RECORDS FOR PROCESSING:
·····
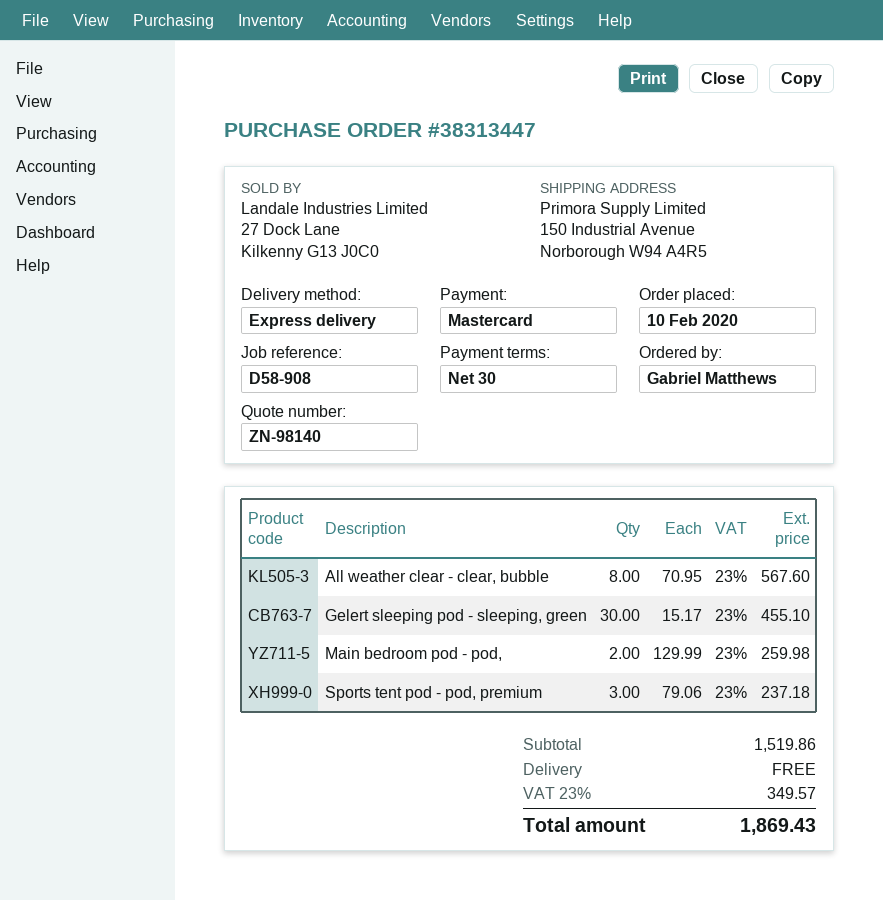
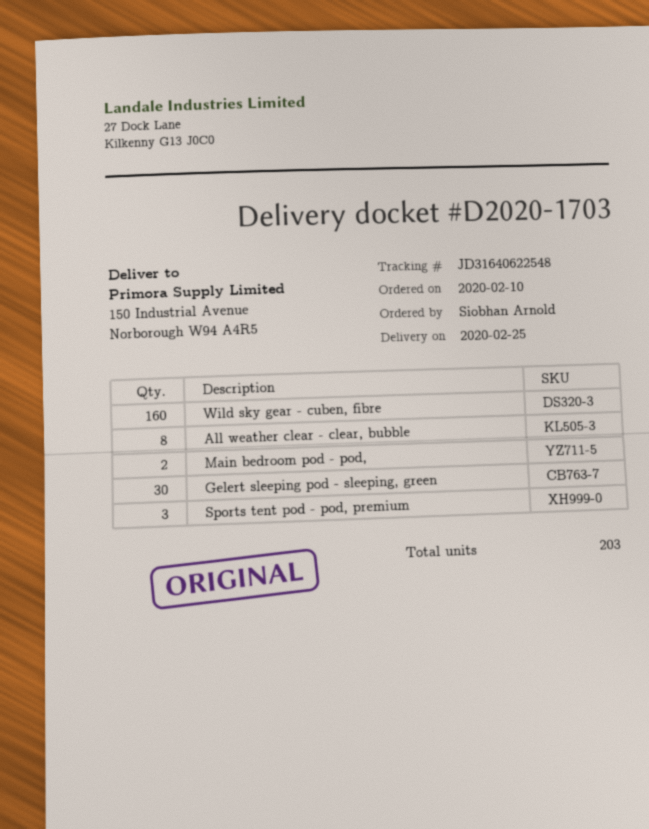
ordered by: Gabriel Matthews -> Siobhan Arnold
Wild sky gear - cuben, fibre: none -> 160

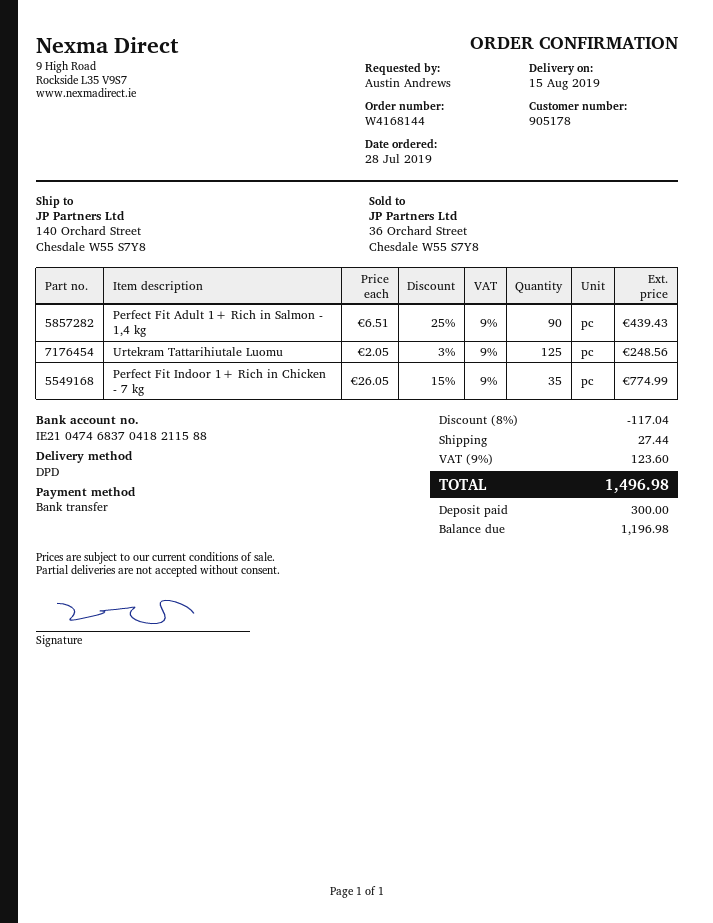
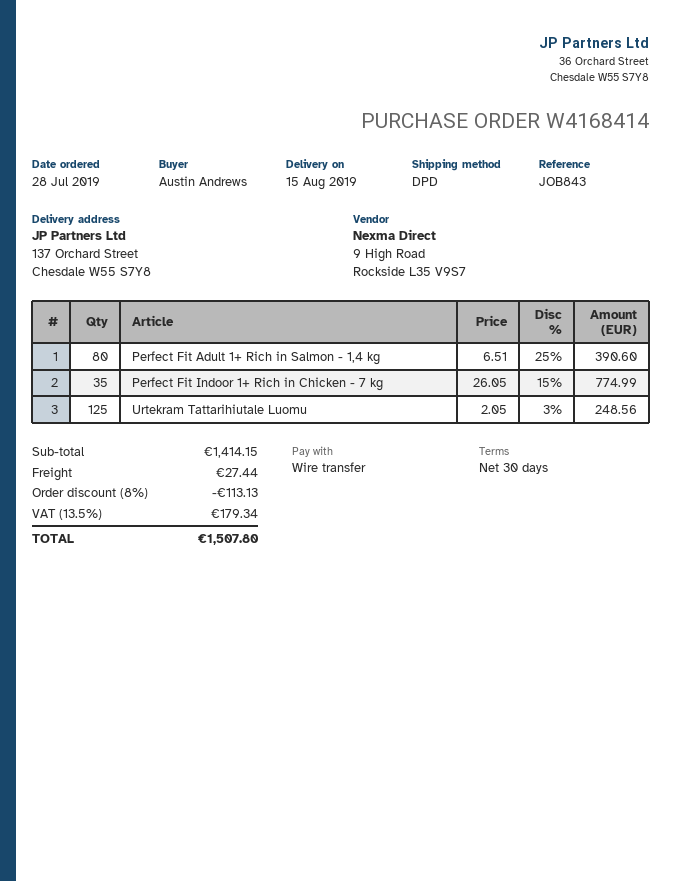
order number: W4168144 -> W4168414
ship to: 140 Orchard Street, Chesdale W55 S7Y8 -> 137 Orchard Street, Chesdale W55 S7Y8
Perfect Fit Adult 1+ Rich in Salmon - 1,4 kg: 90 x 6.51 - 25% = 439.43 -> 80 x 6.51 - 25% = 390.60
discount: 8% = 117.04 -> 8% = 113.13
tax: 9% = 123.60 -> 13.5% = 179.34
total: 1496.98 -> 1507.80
·····
TASK TO CARRY OUT:
Once the pictures are set aside, give the listing again word for word.

ANSWER:
ordered by: Gabriel Matthews -> Siobhan Arnold
Wild sky gear - cuben, fibre: none -> 160

order number: W4168144 -> W4168414
ship to: 140 Orchard Street, Chesdale W55 S7Y8 -> 137 Orchard Street, Chesdale W55 S7Y8
Perfect Fit Adult 1+ Rich in Salmon - 1,4 kg: 90 x 6.51 - 25% = 439.43 -> 80 x 6.51 - 25% = 390.60
discount: 8% = 117.04 -> 8% = 113.13
tax: 9% = 123.60 -> 13.5% = 179.34
total: 1496.98 -> 1507.80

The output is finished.